By Chuck Sudo in News on Dec 31, 2010 5:30PM

After a cost of $530 million, you would expect some of the wood used for the renovated Brown Line stations to last longer than they have. But they've already spent $300,000 since August 2008 replacing rotting wood at nine of the stations.

CTA has had to replace 10,000 square feet of Southern yellow pine at the Chicago, Montrose, Kedzie, Sedgwick, Francisco, Armitage, Diversey, and Rockwell stations. the root cause of the rotting pine is a failure of the treatment method used to protect the wood. CTA went with a product called Flame Safe X-T,which is supposed to act as a flame retardant and weather sealant (no word on whether it also worked as a floor wax and a dessert topping, as well). CTA spokeswoman Noelle Gaffney told Chicago News Co-Op, “It’s not that the preservatives deteriorated the wood, it’s that they didn’t protect the wood.” Way to spin the obvious.

Meanwhile Louis Jacobi, the principal owner of the company that makes Flame Safe X-T, said the product wasn't meant for long term protection from the weather. We can see that, but shouldn't it last for at least two years?
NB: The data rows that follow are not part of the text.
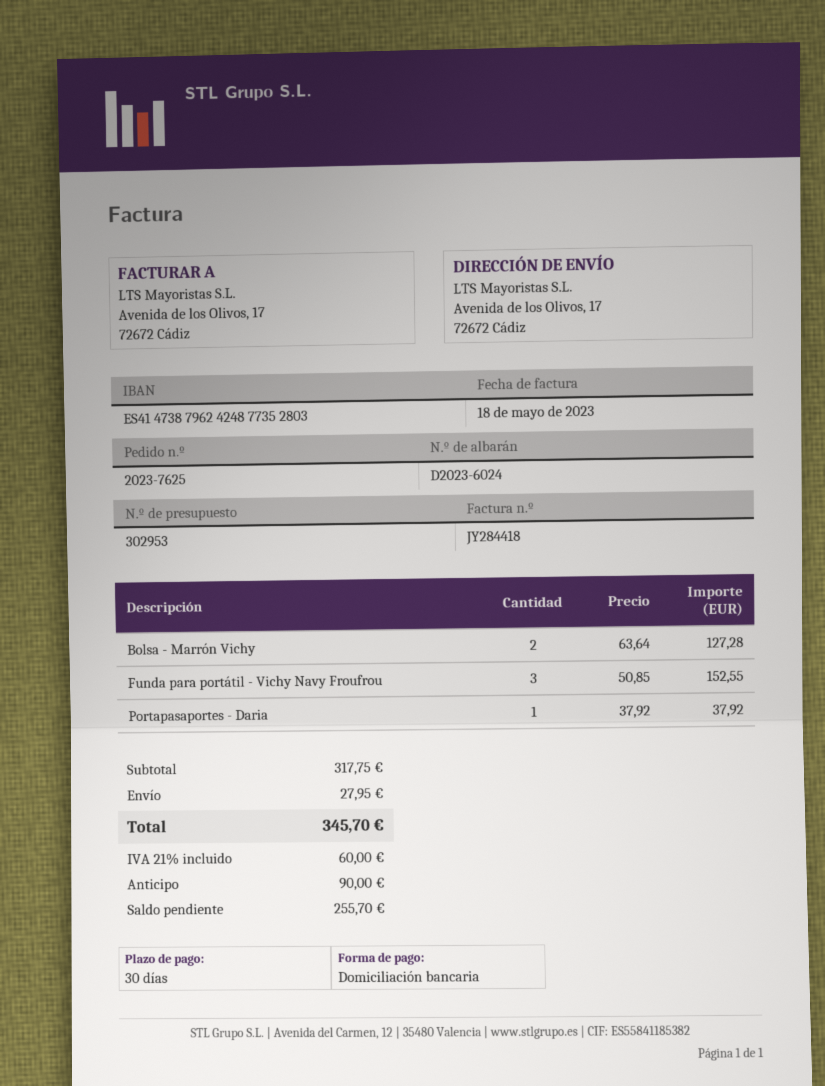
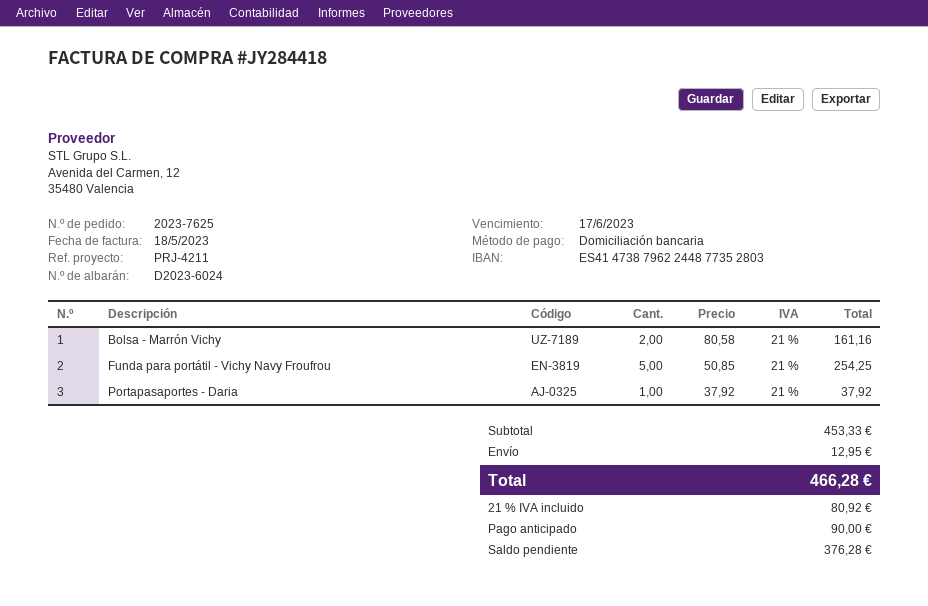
bank account: ES4147387962424877352803 -> ES4147387962244877352803
Bolsa - Marrón Vichy: 2 x 63.64 = 127.28 -> 2 x 80.58 = 161.16
Funda para portátil - Vichy Navy Froufrou: 3 x 50.85 = 152.55 -> 5 x 50.85 = 254.25
subtotal: 317.75 -> 453.33
shipping: 27.95 -> 12.95
tax: 21% = 60.00 -> 21% = 80.92
total: 345.70 -> 466.28
balance: 255.70 -> 376.28

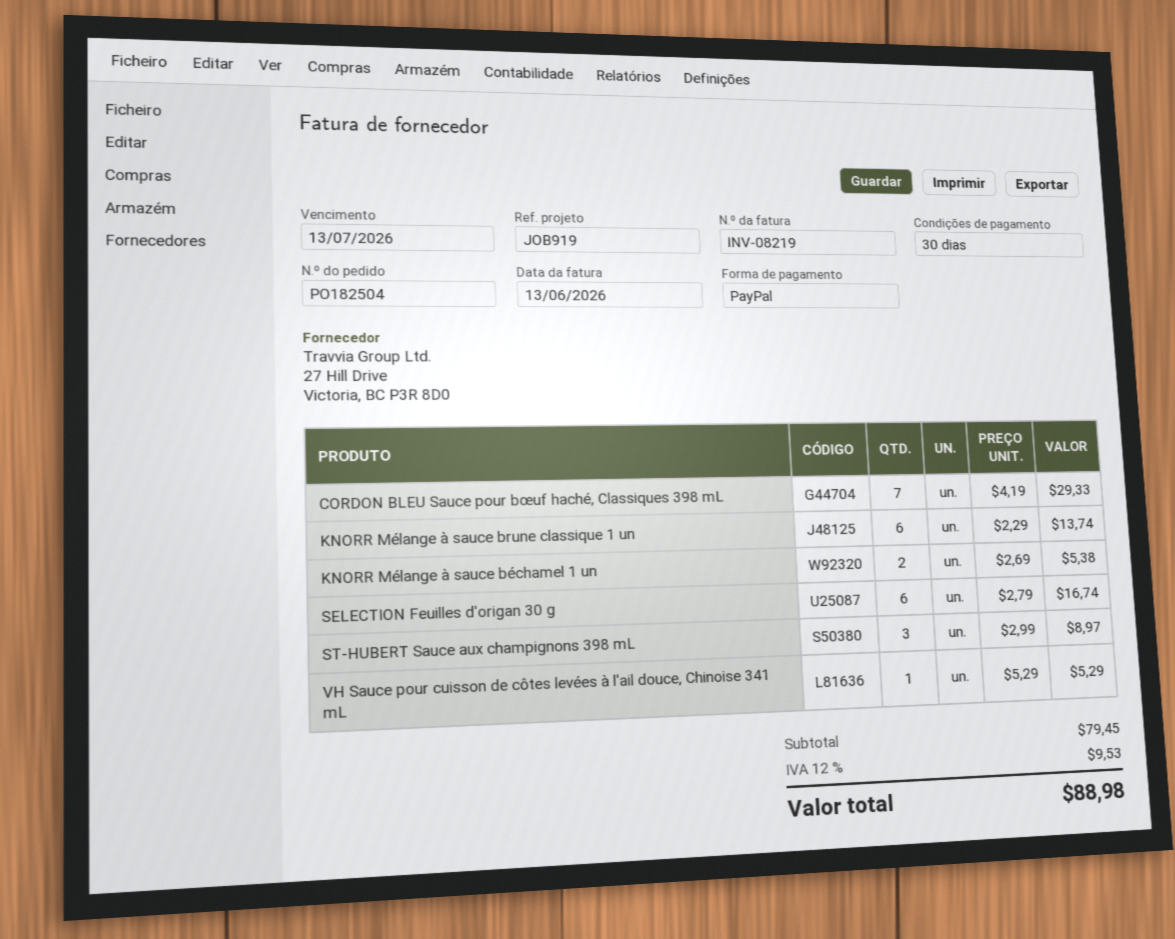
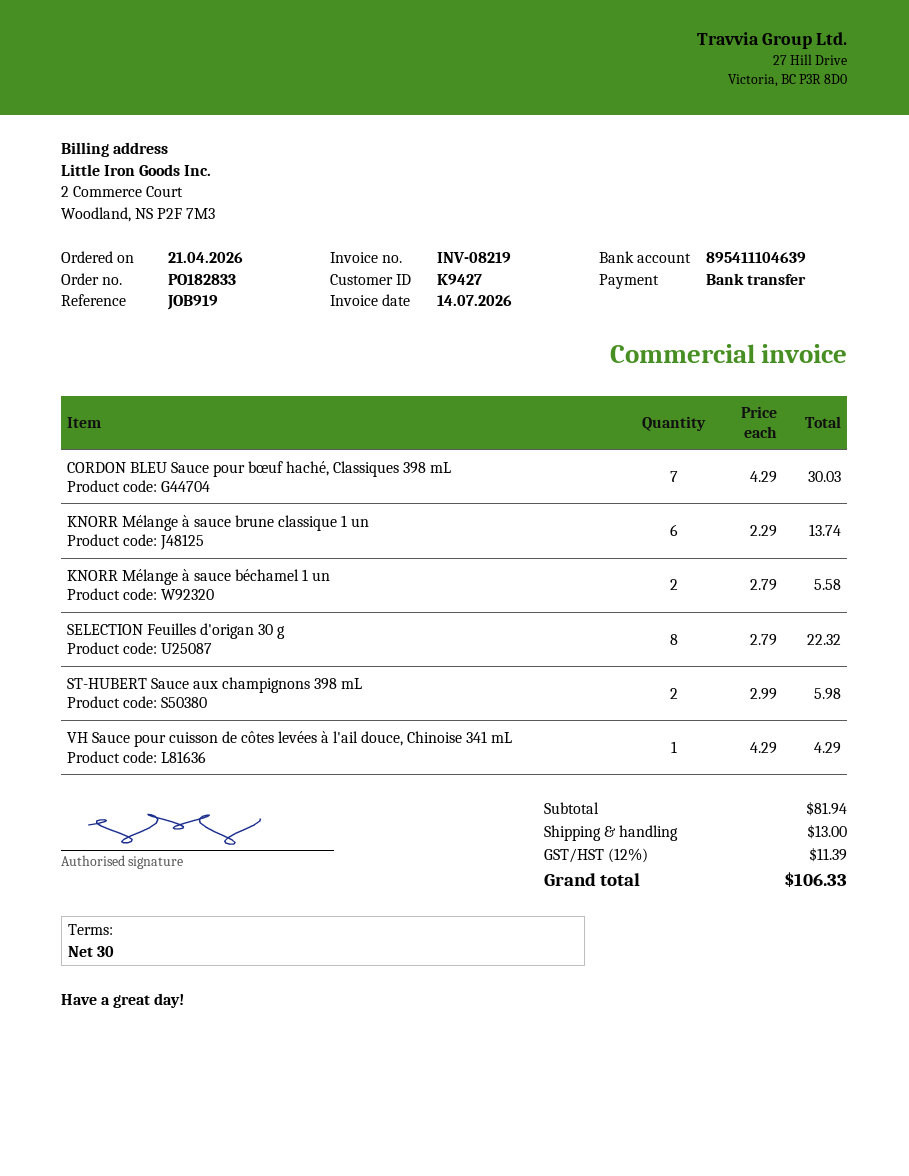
order number: PO182504 -> PO182833
invoice date: 2026-06-13 -> 2026-07-14
payment method: PayPal -> bank transfer
CORDON BLEU Sauce pour bœuf haché, Classiques 398 mL: 7 x 4.19 = 29.33 -> 7 x 4.29 = 30.03
KNORR Mélange à sauce béchamel 1 un: 2 x 2.69 = 5.38 -> 2 x 2.79 = 5.58
SELECTION Feuilles d'origan 30 g: 6 x 2.79 = 16.74 -> 8 x 2.79 = 22.32
ST-HUBERT Sauce aux champignons 398 mL: 3 x 2.99 = 8.97 -> 2 x 2.99 = 5.98
VH Sauce pour cuisson de côtes levées à l'ail douce, Chinoise 341 mL: 1 x 5.29 = 5.29 -> 1 x 4.29 = 4.29
subtotal: 79.45 -> 81.94
shipping: none -> 13.00
tax: 12% = 9.53 -> 12% = 11.39
total: 88.98 -> 106.33

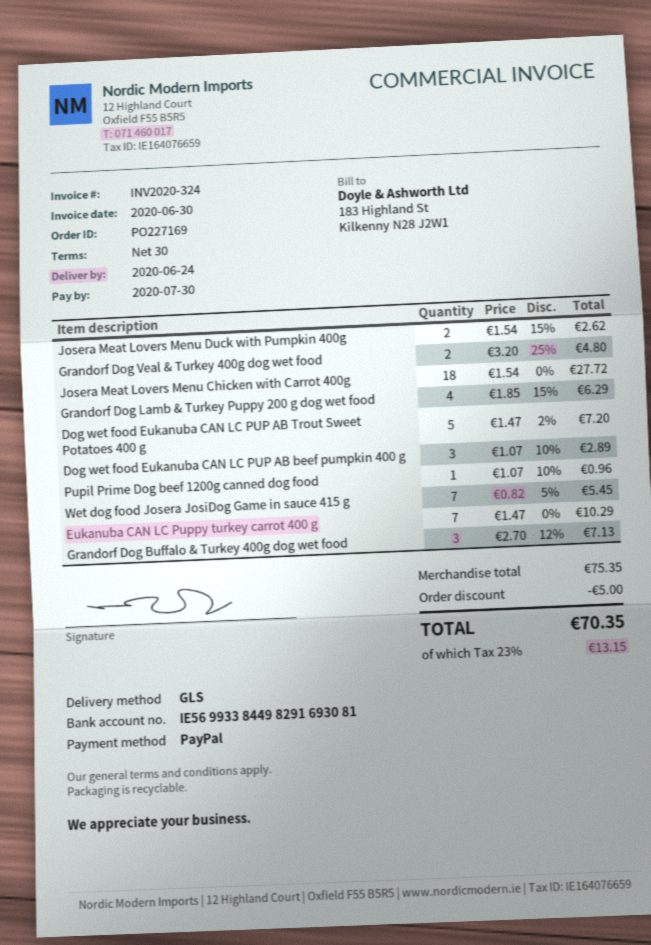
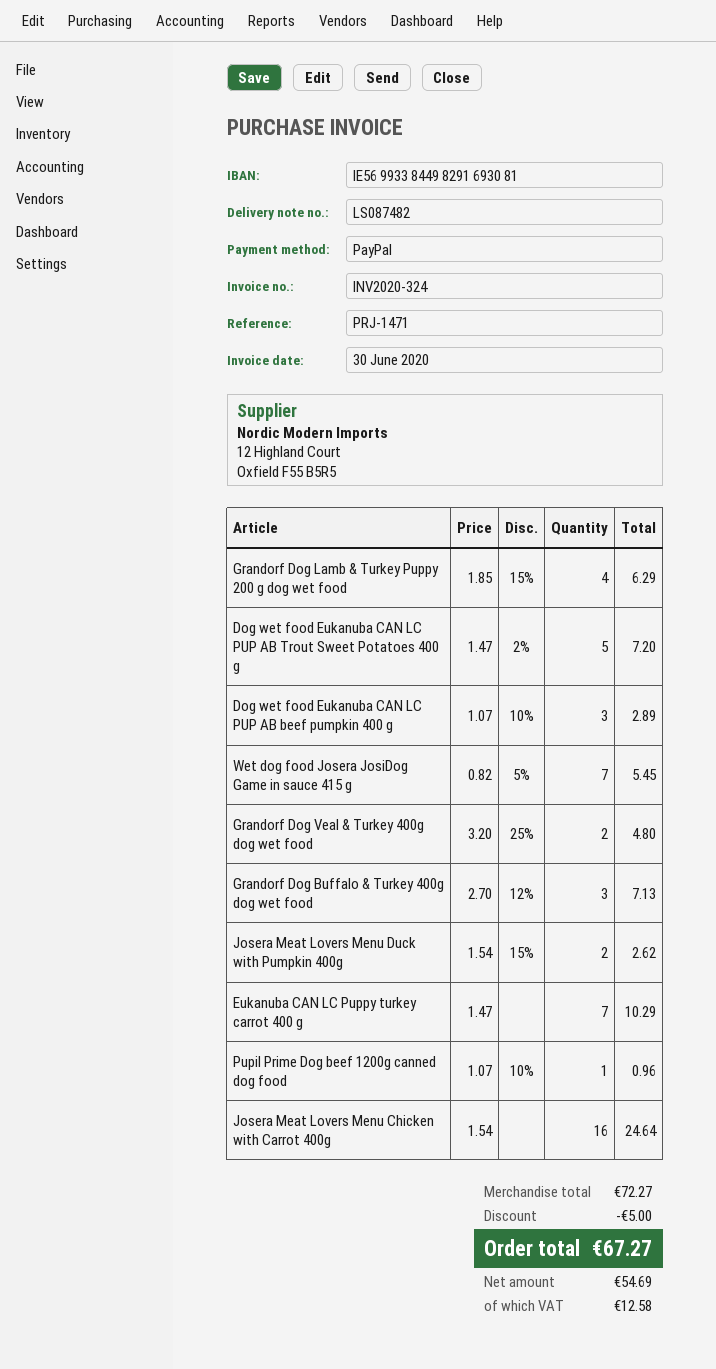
Josera Meat Lovers Menu Chicken with Carrot 400g: 18 x 1.54 = 27.72 -> 16 x 1.54 = 24.64
subtotal: 75.35 -> 72.27
tax: 13.15 -> 12.58
total: 70.35 -> 67.27

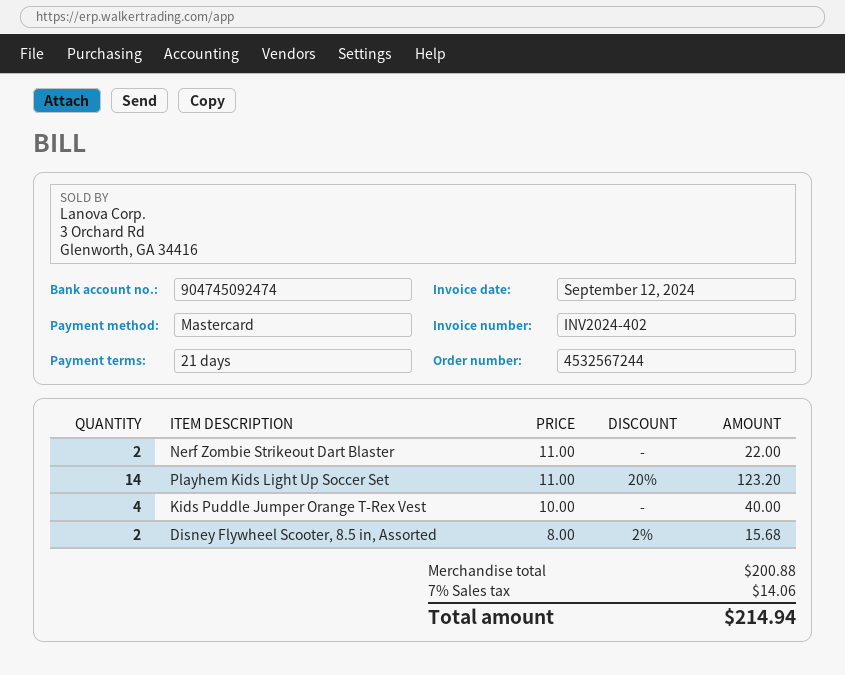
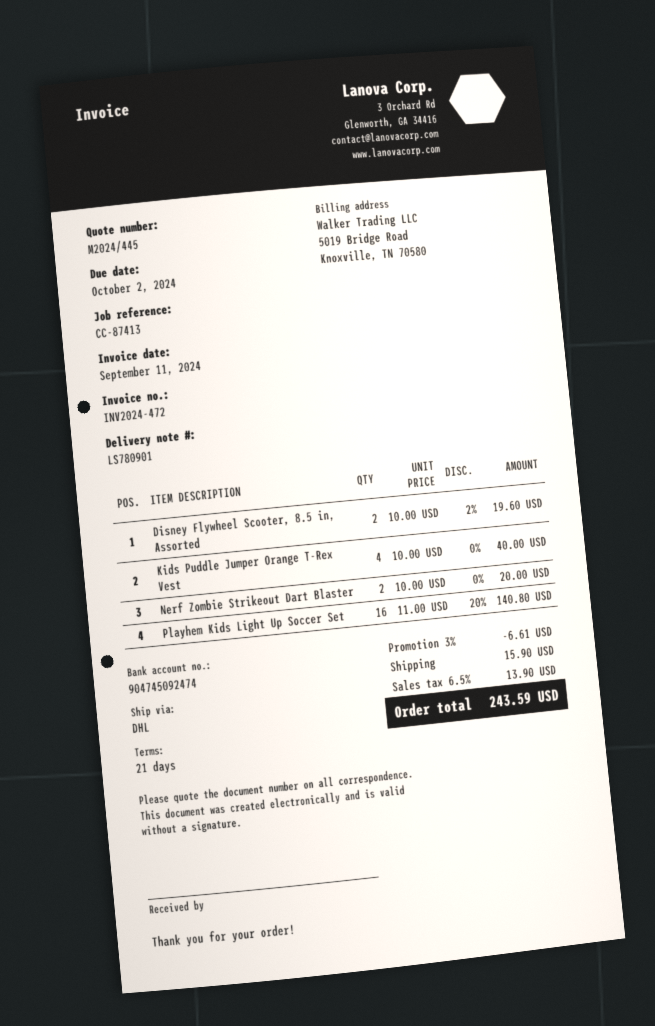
invoice number: INV2024-402 -> INV2024-472
invoice date: 2024-09-12 -> 2024-09-11
Nerf Zombie Strikeout Dart Blaster: 2 x 11.00 = 22.00 -> 2 x 10.00 = 20.00
Playhem Kids Light Up Soccer Set: 14 x 11.00 - 20% = 123.20 -> 16 x 11.00 - 20% = 140.80
Disney Flywheel Scooter, 8.5 in, Assorted: 2 x 8.00 - 2% = 15.68 -> 2 x 10.00 - 2% = 19.60
discount: none -> 3% = 6.61
shipping: none -> 15.90
tax: 7% = 14.06 -> 6.5% = 13.90
total: 214.94 -> 243.59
CTA opted not to treat the wood with creosote because of environmental factors, the scarcity of the product these days and its stickiness when applied to wood. A spot check of the affected Brown Line stations in October found planks with holes in them, mold and splintering. To stave off further rotting, CTA applied another weather resistant material called CedarShield from April through August of last year. But the president of the company that makes CedarShield, when contacted by Chicago News Co-Op, said he was "appalled" that CTA hadn't applied separate weather and flame retardation treatments.